…за тобой, я зову тебя.
…я слышу.
И пальцы закоченевшие вывязывают узор из силовых линий. Это просто и по-своему красиво, вот только оценить некому. Крысиные полчища остались на берегу, который стремительно исчезал под водой. Тает снег, и желтые ручьи заливают решетки водостоков.
Город пьет, измученный огнем и жаждой.
…ты убьешь меня?
…я тебя освобожу.
…я уже свободен. И хочу остаться таковым. Но ты ведь не отпустишь, мы оба это знаем. Там, в Каменном логе, мне удалось уговорить.
Безумец, который бормочет слова, не связанные друг с другом. И лишь мерещится ответ жилы. А вот дрожь земли – та существует. И взрывы, заставившие город замереть. Ударная волна вышибает стекла и промасленную бумагу, которой затягивали оконные провалы, она опрокидывает Олафа навзничь. Затылок, столкнувшийся с камнем, гудит… пустая голова, никчемная. Огонь же поверху идет дикой охотой. И рыжие псы ветра спешат по следу, кружат, окружают. Гонят.
…беги.
– Нет, – он отвечает вслух и, нащупав затылок – целый, пусть и в крови, или это все та же грязная вода, в которой уже истаял лед. – Я больше не побегу.
…я приду за тобой.
– Приходи. – Олаф перекатился на четвереньки и на колени встал, чувствуя, что мир вокруг утратил плотность. Кружится-вертится, трещит по швам. У мира много швов, его кроили наспех, и давным-давно, но годы прошли и нитки сгнили, вот рвутся.
Звук мерзкий.
А нутро мира, растревоженное, лезет…
…вскипают лужи под ногами, и горячий ветер летит по мостовой, гонит сухие листья, которые вот-вот вспыхнут…
…в Нижнем городе много дерева, а дерево загорается легко.
…но все-таки жаль, что никто не видит.
Она не видит.
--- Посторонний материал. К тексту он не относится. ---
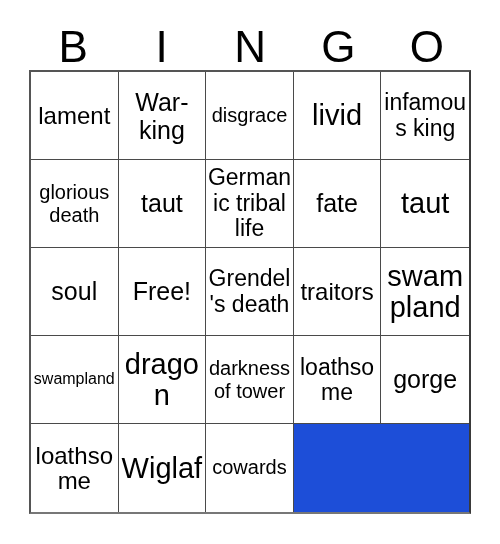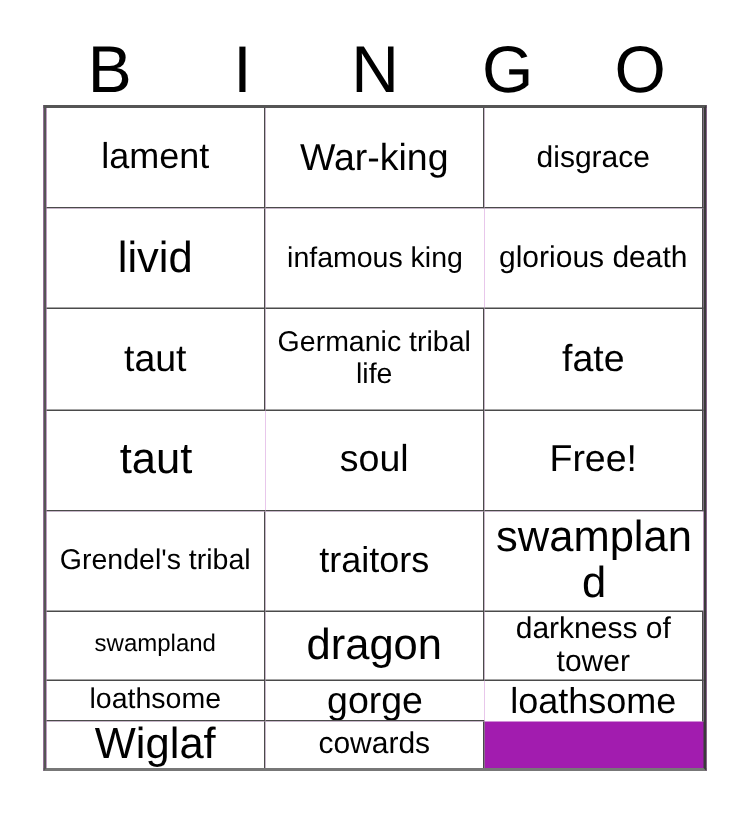--- a/index.html
+++ b/index.html
@@ -50,23 +50,23 @@
     left: 29px;
     top: 70px;
     width: 442px;
     height: 444px;
     box-sizing: border-box;
     border-top: 2px solid #555555;
     border-left: 2px solid #555555;
     border-right: 2px solid #3a3a3a;
     border-bottom: 2px solid #777777;
     display: grid;
-    grid-template-columns: repeat(3, 1fr);
+    grid-template-columns: repeat(5, 1fr);
     grid-template-rows: repeat(5, 1fr);
-    background: #a21caf;
+    background: #1d4ed8;
   }
 
   .bingo-cell {
     box-sizing: border-box;
     border-right: 1.5px solid #4a4a4a;
     border-bottom: 1.5px solid #4a4a4a;
     display: flex;
     align-items: center;
     justify-content: center;
     text-align: center;
@@ -81,21 +81,21 @@
     display: block;
     width: 100%;
     line-height: 1.06;
     color: #000000;
     word-break: break-word;
     hyphens: none;
   }
 
   
   .fs-xs   { font-size: 16px; }
-  .fs-sm   { font-size: 19px; }
+  .fs-sm   { font-size: 23px; }
   .fs-md   { font-size: 20px; }
   .fs-lg   { font-size: 24px; }
   .fs-xl   { font-size: 29px; }
   .fs-xxl  { font-size: 25px; }
 
   .two-line { line-height: 1.12; }
 </style>
 </head>
 <body>
 
@@ -140,21 +140,21 @@
       <div class="bingo-cell">
         <span class="cell-text fs-xl">taut</span>
       </div>
       <div class="bingo-cell">
         <span class="cell-text fs-xxl">soul</span>
       </div>
       <div class="bingo-cell">
         <span class="cell-text fs-xxl">Free!</span>
       </div>
       <div class="bingo-cell">
-        <span class="cell-text fs-sm two-line">Grendel's tribal</span>
+        <span class="cell-text fs-sm two-line">Grendel's death</span>
       </div>
       <div class="bingo-cell">
         <span class="cell-text fs-lg">traitors</span>
       </div>
       <div class="bingo-cell">
         <span class="cell-text fs-xl">swampland</span>
       </div>
       <div class="bingo-cell">
         <span class="cell-text fs-xs">swampland</span>
       </div>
Ей бы Олаф рассказал, что чувствуешь, когда теряешь силу, медленно, капля за каплей воплощая в жизнь чужой рисунок. Он красив.
Тонкий костяк опорных столпов, и гибкие узлы-суставы. Аркада, которая разворачивается в глухом грязном переулке. И горячий дождь омывает ее, делая видимой.
Голова болит, просто-таки невыносимо болит, мешая сосредоточиться. А он почти закончил…
…отдохни.
Ей верить нельзя. Она крадется по следу Олафа. И искры пляшут в воздухе, садятся на рубашку его, прожигая… оставят на коже белые пятна, но искры – ничто.
…почему ты такой упрямый? Мы оба знаем, что ты принадлежишь мне.
– Нет. – Олаф рубашку стащил и почесал обожженное плечо. – Я не хочу принадлежать тебе… не тебе хочу принадлежать.
Он улыбнулся и, отступив, бросил взгляд на свое творение.
…покачнулся.
И упал. Лежал, глядя сквозь призрачную вязь силовых линий, слушая мелодичный напев огня.
…слышишь?
– Слышу.
Мягкий голос, колыбельная. И раскаленная колыбель.
– Душно. Отпусти.
…ветер вьюжит, но не снегом – пеплом, который горек. Олаф знает, Олаф помнит.
– Больно.
…боль уйдет.
Плавится кожа, стекает с ладоней на камень, и запах паленого мяса, волоса горелого перебивает прочие. Легкие горят, но надо дышать.
Встать.
На ноги, хотя бы на четвереньки, потянуться к силе, которой слишком много…
…зачем?
Затем, что он хочет жить.
Броня не защитит, но она ложится на плечи знакомой тяжестью. И растрескавшийся, разодранный мир блекнет. В нем, черно-белом, огонь – это белое.